11 septiembre 2013

Cuarenta años después

Fui por primera vez a Chile hace casi cuarenta años. Era yo entonces un bisoño copiloto de la desaparecida Ecuatoriana. Eran los primeros meses del gobierno de Pinochet, etapa signada aún por la inflación y el desempleo. Era Santiago, por aquellos días, una ciudad pálida y sin alegría, carente de luces de neón y anuncios comerciales, donde parecía que la gente vivía callada y que caminaba en forma apresurada. En la hora de penumbra, los taciturnos chilenos trataban de eludir la inminencia del toque de queda. Una melancolía ineluctable rondaba por doquier.

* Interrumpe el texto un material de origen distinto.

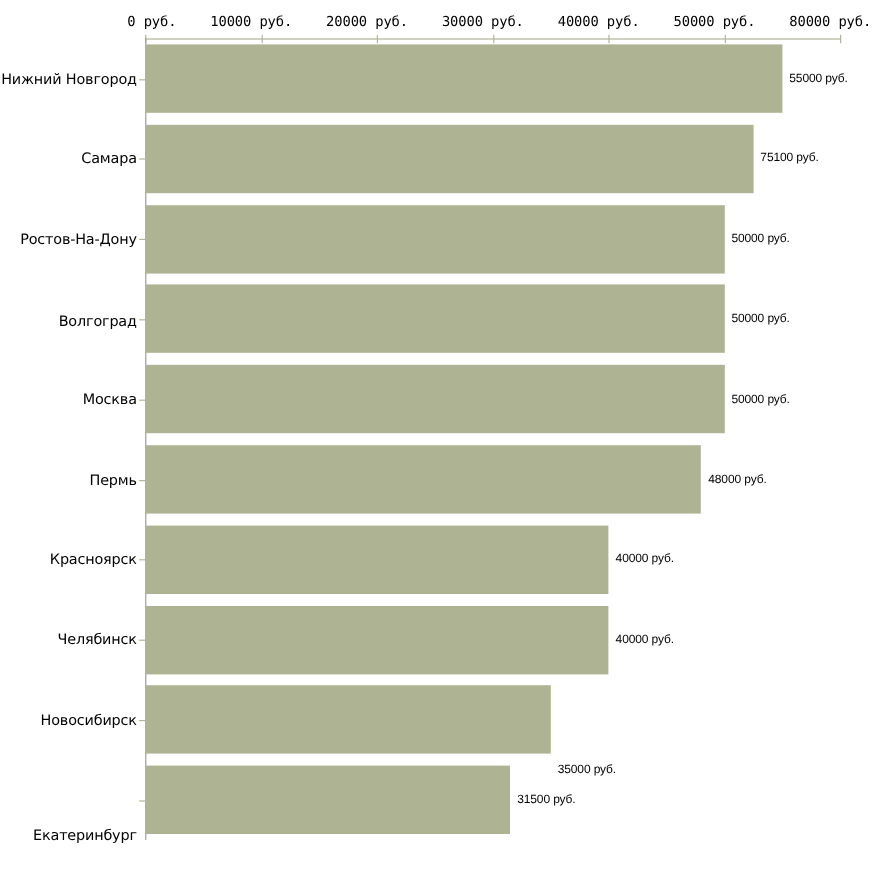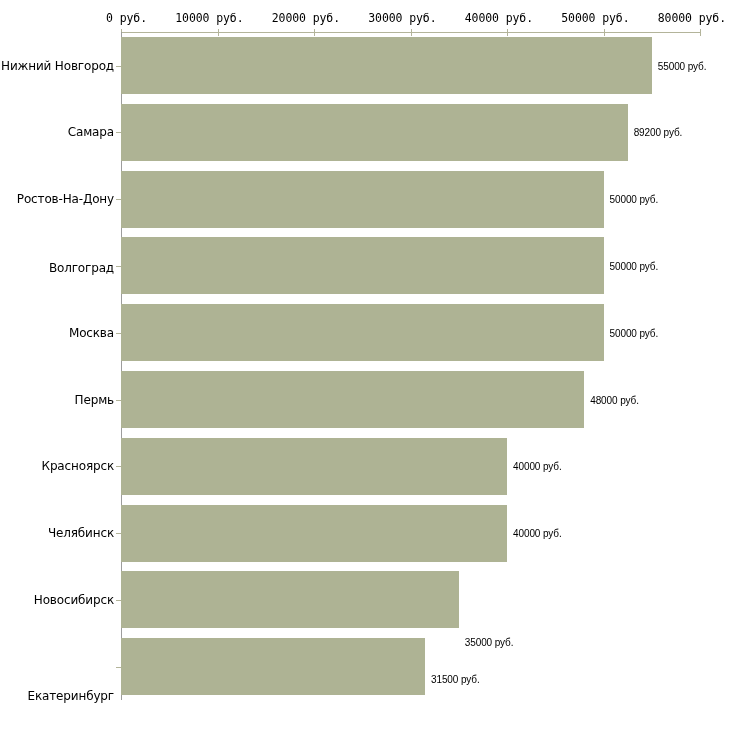--- a/index.html
+++ b/index.html
@@ -170,7 +170,7 @@
       <div class="bar" style="top: 37px; width: 530.75px; height: 57px; background: rgb(174, 179, 148);"></div>
       <div class="bar-value-label" style="left: 657.75px; top: 65.5px;">55000 руб.</div>
       <div class="bar" style="top: 103.8px; width: 506.625px; height: 57px; background: rgb(174, 179, 148);"></div>
-      <div class="bar-value-label" style="left: 633.625px; top: 132.3px;">89200 руб.</div>
+      <div class="bar-value-label" style="left: 633.625px; top: 132.3px;">75100 руб.</div>
       <div class="bar" style="top: 170.6px; width: 482.5px; height: 57px; background: rgb(174, 179, 148);"></div>
       <div class="bar-value-label" style="left: 609.5px; top: 199.1px;">50000 руб.</div>
       <div class="bar" style="top: 237.4px; width: 482.5px; height: 57px; background: rgb(174, 179, 148);"></div>

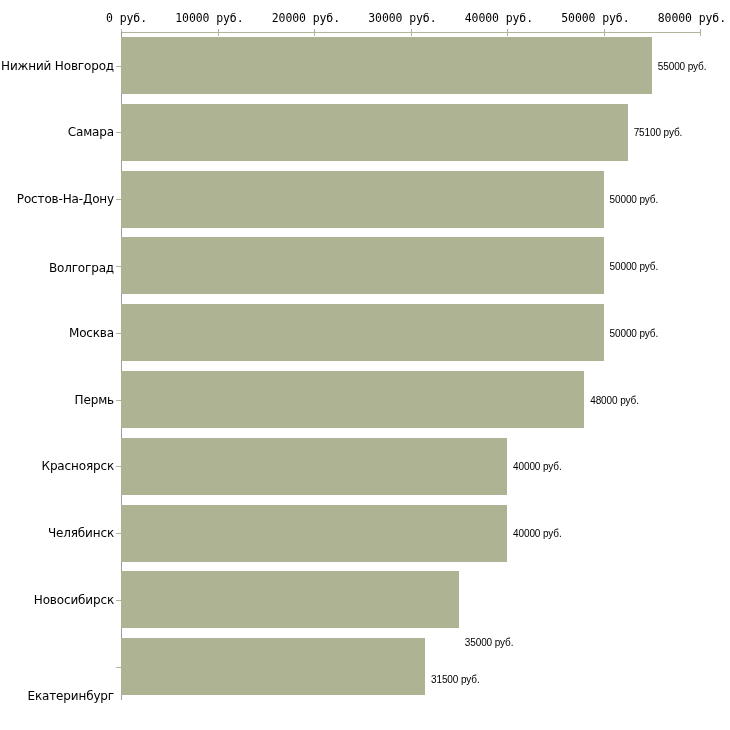--- a/index.html
+++ b/index.html
@@ -186,7 +186,7 @@
       <div class="bar" style="top: 571.4px; width: 337.75px; height: 57px; background: rgb(174, 179, 148);"></div>
       <div class="bar-value-label" style="left: 464.75px; top: 599.9px; margin-top: 42px;">35000 руб.</div>
       <div class="bar" style="top: 638.2px; width: 303.975px; height: 57px; background: rgb(174, 179, 148);"></div>
-      <div class="bar-value-label" style="left: 430.975px; top: 666.7px; margin-top: 12px;">31500 руб.</div>
+      <div class="bar-value-label" style="left: 430.975px; top: 666.7px;">31500 руб.</div>
     </div>
 
 </div>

Y es que ese parece ser el signo de las dictaduras, que dejan además la sensación de que no se justifica su real necesidad. Existen algunos factores que invitan a cuestionarlas: su espuria legitimidad, sus métodos crueles y arteros, la profunda y lacerante división que crean en la sociedad. Además, la inevitable polarización va creando un grupo afín al poder que se convierte en detentador de los favores y que medra de unos exclusivos privilegios (esos regímenes exacerban algo que la “lealtad al proyecto” también se promueve en ciertas falsas democracias).

Las dictaduras nos obligan a reflexionar tanto en la ficción que suele imponer la política, cuanto en el irrespeto a las libertades fundamentales. Y en que esas aberraciones no siempre son atributos exclusivos de esas formas de gobierno. Ellas nos remiten a meditar, con pavor, en las consecuencias de que exista una visión única, que es la impronta inocultable del totalitarismo: aquella del individuo convertido en artilugio, en mero instrumento de una idea… y de una idea excluyente, por lo demás!

Fue aquella una época muy triste para la vida institucional y para la historia de la nación chilena. Una época cuya ignominia no pudieron ocultar ni el pretexto de la transición democrática, ni la prosperidad que más tarde disfrutaría Chile (¿de qué serviría ésta si se habría de lamentar por unas familias incompletas o por el incierto destino de unos desaparecidos?). Más tarde, la definitiva transición habría de durar otros diez años, desde cuando Pinochet perdiera el plebiscito con el que se proponía asegurar su continuidad. Mas, a pesar de la negativa ciudadana, no se produjo su abandono definitivo del ejército, en el que continuó como comandante general; ni del poder, ya que insistió en continuar como senador vitalicio. Siempre flotó en el aire la sospecha de que lo hacía para cuidar sus espaldas y para continuar disfrutando de ciertas prebendas y privilegios.

Al recordar el inicio de esa triste dictadura, no se puede dejar de meditar en sus torpes abusos y en su estilo intolerante; y en esa condición, en la cual, a los que piensan diferente se los identifica como una "caterva de mentirosos, amargados, sinvergüenzas y mediocres"… En donde los que califican se convierten en únicos y autorizados "insultadores"; para estos, sus detractores constituyen un deforme símbolo de lo malvado y lo abyecto. O en nada más que lo que, para su estrecha visión, resulta lo mismo: en sórdidos representantes de la "miseria humana"...

A veces me preguntan que qué mismo soy; si hombre de izquierda o de derecha. Quizá se presuma que, dado mi estilo de vida, he de ser de derecha... Pienso que, si considero como válida la prioridad de la búsqueda del bienestar y del derecho a la iniciativa privada, pueden ubicarme como a un hombre de derecha. Más, si juzgo como inalienable el derecho que tenemos a la propia individualidad, al necesario fortalecimiento de un espíritu crítico y a la inalienable lucha contra todo tipo de opresión, soy más bien un hombre de izquierda. ¿De izquierda o de derecha? Qué más da! Pienso que jamás pueden sacrificarse las libertades del hombre, ni aun a pretexto de hacer prevalecer la justicia. Es que, no puede haber justicia -no la hay, punto-, si no se saben respetar las libertades individuales.